Rest of the parts are an E6300 with a mild overclock, Thermalright 120 cooler with an arctic cooler fan stuck on it, 4gb of OCZ special ops PC2-7200 ram (4 sticks, not ideal), one F1 750 drive, one samsung dvd-rom, 8800GT at stock clocks, corsair 620W psu. The case has 3 extra yate loons stuck in it as well as the standard 120mm and 140mm exits.

Basically, it slowly overheats over time... But the displayed temps are all rock-bottom, and the CPU cooler's barely warm. All the major components seem fine, with *** exception of the ram- a feel around found some very hot heat sinks. So a wee bit of further investigation, and it looks like the 2 case fans in the rear are cooling the CPU cooler so much that the fan never spins up. As a result, the airflow over the RAM's really, really weak. Or so it seems to me.

Does that sound plausible?

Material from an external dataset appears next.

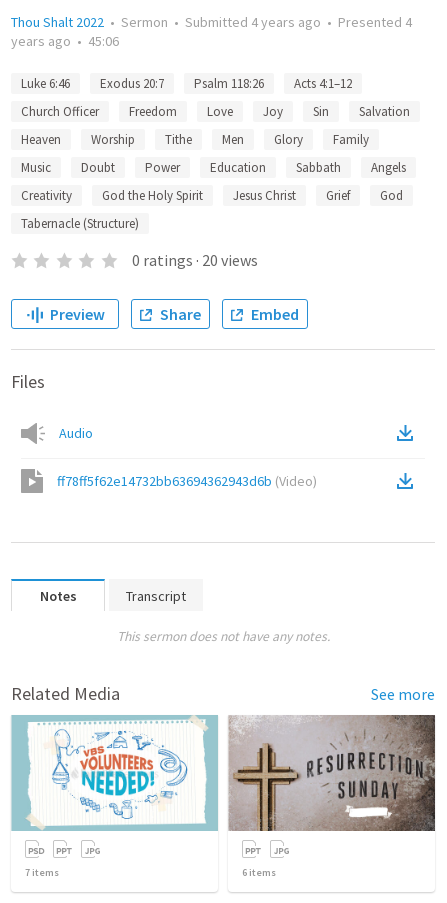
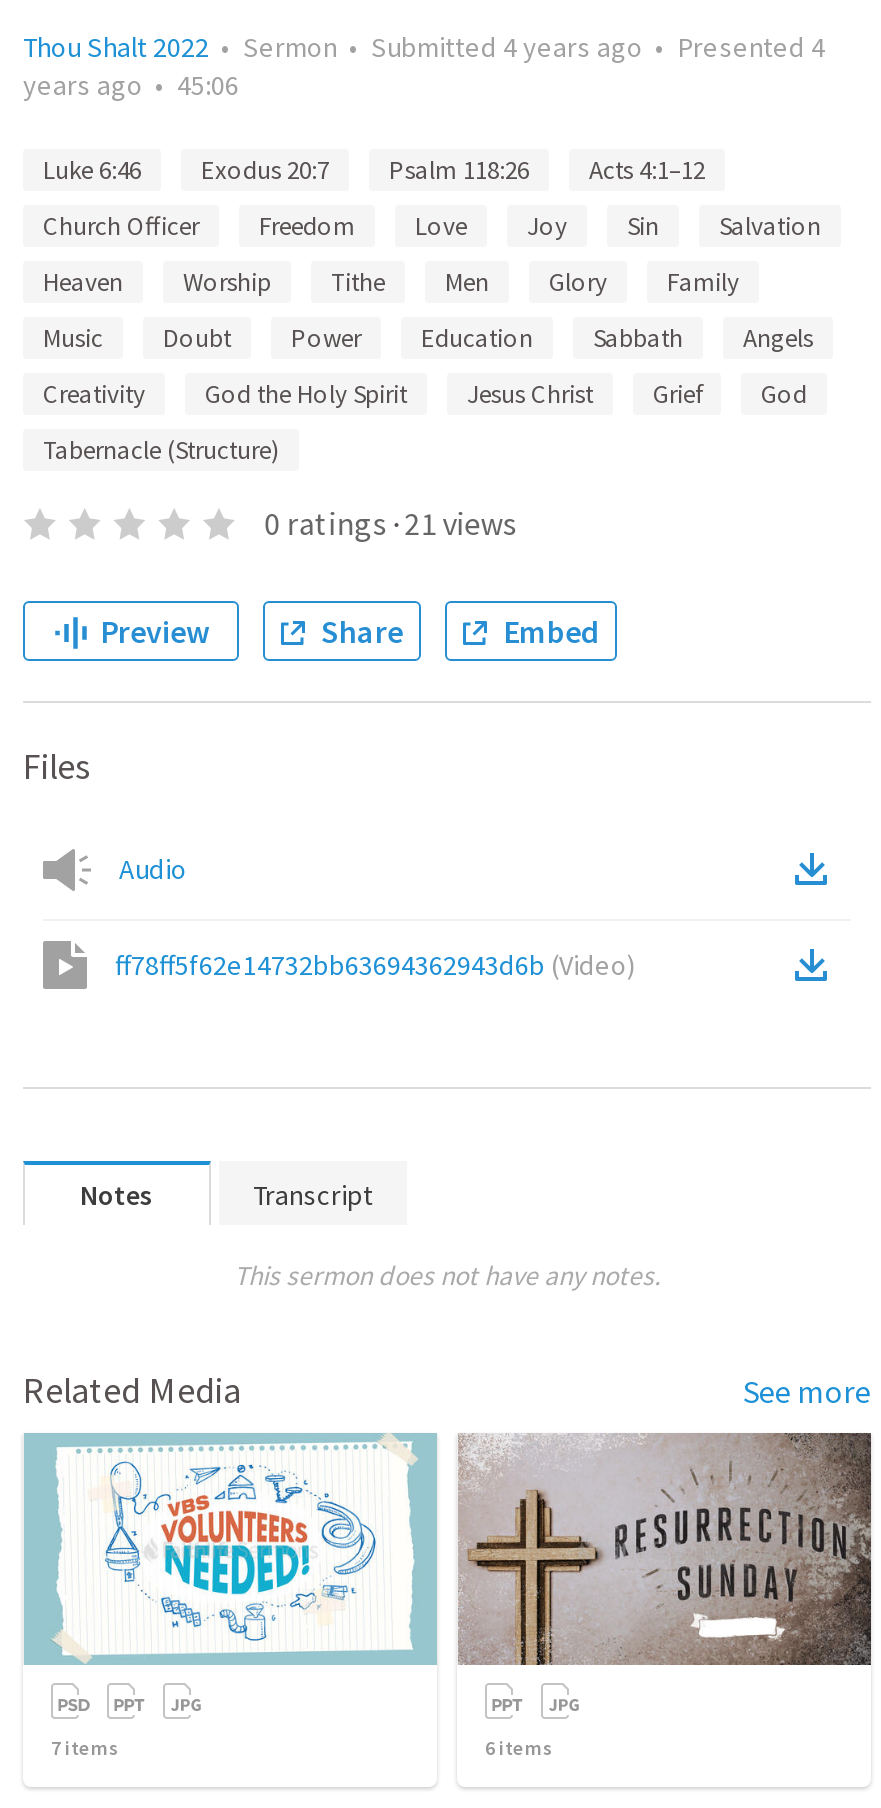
[132,250,258,270] 0 ratings · 20 views -> [264,503,516,543] 0 ratings · 21 views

There's no chance at all that it's a CPU or GPU overheat here, they're both running cool, and the NB is hot but not too hot. The RAM's running within its stock speed (it's at about 875, it's rated at 900 at 5-5-5-15). But obviously 4 sticks with heat sinks on means they're very crowded.

Assuming I'm right, what should I try next? Put the fan onto constant 7V instead of under mobo control? Seperate ram fans? Or should I just cut my losses on the 4 sticks and sell up, and get a pair of 2gb sticks?

I never expected my build to be thwarted by excessively good cooling ;)
 
Well I would cut losses and get some new RAM - it's so cheap at the moment it would be silly not to ;) However, whilst from what you've said it does appear to be a RAM temp issue, there are still so many other things that could be causing instability. What are the actual symptoms of the instability? What does the Event Viewer reveal?
 
Well I would cut losses and get some new RAM - it's so cheap at the moment it would be silly not to ;) However, whilst from what you've said it does appear to be a RAM temp issue, there are still so many other things that could be causing instability. What are the actual symptoms of the instability? What does the Event Viewer reveal?

what he said.
 
Symptoms are just a straight BSOD and reset (annoyingly, too fast to see any details of the BSOD).

I wasn't aware of the event viewer til just now- thanks for the tip! Found 3 1001 errors, 1 is definately ram, the other 2 may be. So that does tie in (one is also often linked to a creative audigy card, which I do have fitted but forgot to mention, so I'll keep an eye on that)

I've dropped out 2 sticks and set the fan to run at full whack and the temps are waaaaay down to the touch- so I'll fire on orthos now and see if it recurs

Thanks very much for the help- I'd no idea about the event viewer function til now, that'll be very helpful.
 
You could try all 4 ram sticks but slack off the timing and check ram voltage to see if that helps improve stability.

This would not be the first mobo to not like 4 sticks of ram
 
Yeah, I'm coming back to that as probably the best option- may just pop them back on MM and get a pair of 2gbs on general principles, whether it fixes the issue or not it can't be a bad move.
 
Symptoms are just a straight BSOD and reset (annoyingly, too fast to see any details of the BSOD).

1. Navigate to the Control Panel in Windows XP
2. In the Control Panel window, open System.
3. Advanced tab.
4. Startup and Recovery, Settings
5. locate and uncheck the check box next to Automatically restart.
6. Click OK
7. Click OK
8. From now on, when a problem causes a BSOD, the PC will not automatically reboot.